Hannover. Über eine Änderung des Kommunalverfassungsgesetzes wurde im niedersächsischen Landtag lebhaft diskutiert. Oppositionsparteien sehen sich mit der Novelle deutlich benachteiligt.

Der niedersächsische Landtag hat die umstrittene Änderung des Kommunalverfassungsgesetzes beschlossen. Die Oppositionsfraktionen FDP und Grüne sowie die fraktionslosen Abgeordneten stimmten am Mittwoch dagegen, die Regierungsfraktionen SPD und CDU dafür.

Im Frühjahr hatte die Regierung eine Novelle erarbeitet, die unter anderem die Verteilung der Sitze in den Fachausschüssen neu regeln soll. Dieses Verfahren erscheine eher geeignet, stabile Mehrheitsverhältnisse in den Ausschüssen zu gewährleisten, als das bisherige Verfahren. Die Oppositionsparteien befürchten, dass sie an Mitspracherecht verlieren, und kritisierten das Gesetz daher.

Das bisherige Verfahren sei gerechter, sagte die Grünen-Landtagsabgeordnete Susanne Menge. "Ausgerechnet da, wo die eigentliche Arbeit stattfindet, werden die kleinen Fraktionen jetzt untergebuttert. Das untergräbt die Abbildung des Wählerwillens in den Ausschüssen", kritisierte der Grünen-Landtagsabgeordnete Volker Bajus.

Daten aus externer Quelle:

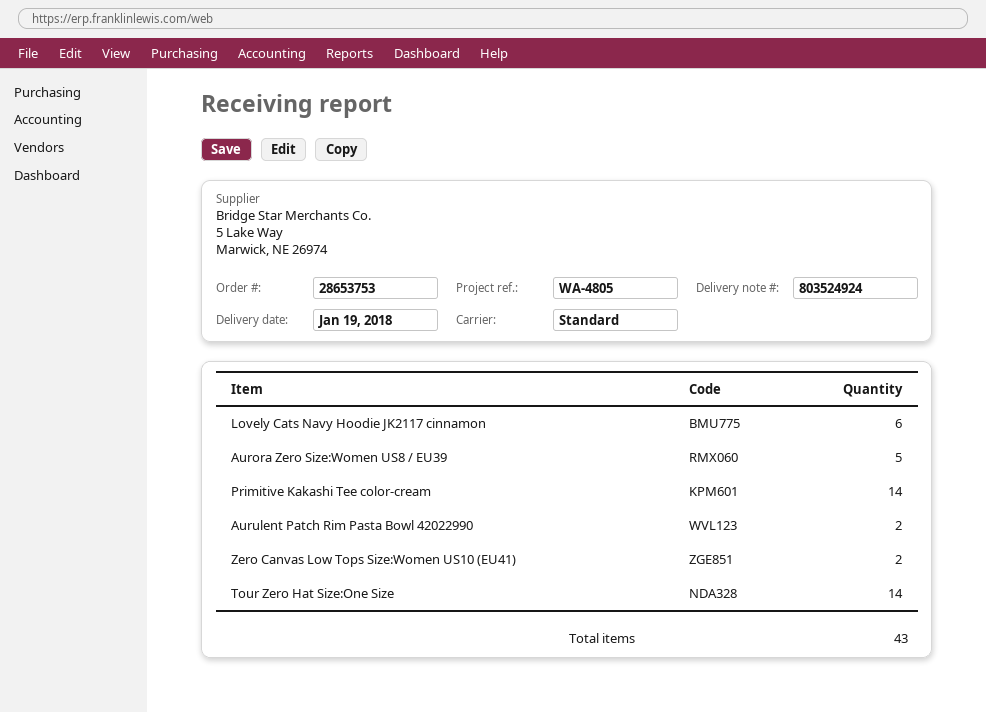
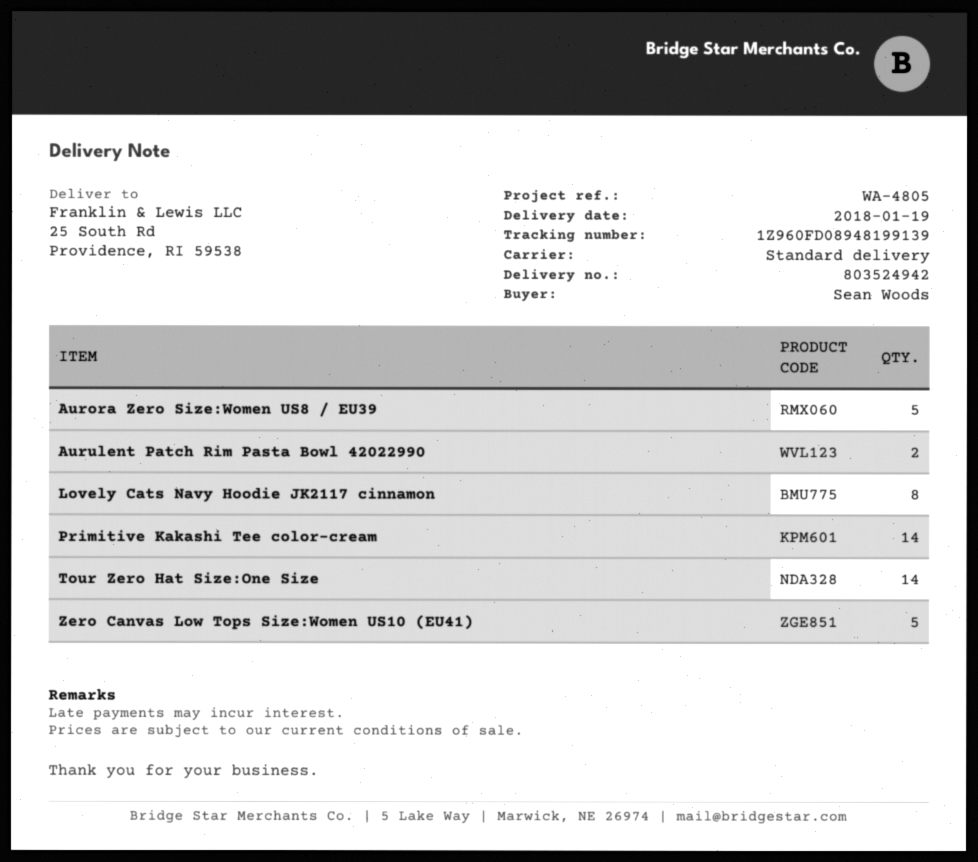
delivery note number: 803524924 -> 803524942
Lovely Cats Navy Hoodie JK2117 cinnamon: 6 -> 8
Zero Canvas Low Tops Size:Women US10 (EU41): 2 -> 5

Den Verweis der Landesregierung auf das sogenannte Grundmandat ohne Stimmrecht lasse er nicht gelten. Es mache einen Unterschied, ob eine Stimme auch gezählt werde.

Mit der Umstellung des sogenannten Sitzverteilungsverfahrens werde künftig die Verwaltung entlastet, sagte hingegen Bernd-Carsten Hiebing, kommunalpolitischer Sprecher der CDU-Fraktion. "Die Änderungen sind insgesamt erforderlich, um das Kommunalverfassungsrecht auf den neuesten Stand zu bringen."

FDP-Fraktionschef Stefan Birkner bezeichnete die Gesetzesänderung als "demokratiegefährdend". Seiner Partei gehe es um die Stärkung und Beibehaltung der ehrenamtlichen demokratischen Strukturen in den Kommunen. Die FDP werde eine Normenkontrollklage vorbereiten. "Es reicht eben nicht aus, dass ein Gesetzentwurf bereits in der Debatte ist, wenn die Wahl stattfindet. Es kommt darauf an, welche Rechtslage im Moment der Wahl gilt", sagte er mit Blick auf die Kommunalwahlen im September 2022.

Mit der Gesetzesänderung verlieren laut FDP-Fraktion vor allem die kleineren Parteien, teilweise sogar trotz deutlicher Zugewinne bei den zurückliegenden Kommunalwahlen, nun ihre Stimmrechte in den Ausschüssen. "Die Wahrheit sieht doch so aus: SPD und CDU finden es sinnvoll, dass kleinere Parteien weniger und größere Parteien mehr Entscheidungsbefugnisse bekommen", sagte der FDP-Landtagsabgeordnete Marco Genthe.

Mehrere kommunalen Vertreter kritisieren das Gesetz ebenfalls. "In der Außendarstellung der Gremien wird dieses dazu führen, dass es vermehrt zu Beschlüssen ohne Gegenstimme kommen wird", hieß es etwa von der AfD-Fraktion des Kreistages Gifhorn. Innenminister Boris Pistorius (SPD) entgegnete, dass das künftige Verfahren seit Jahrzehnten verfassungsrechtlich anerkannt sei. Die Kritik an dem Gesetz wies er zurück.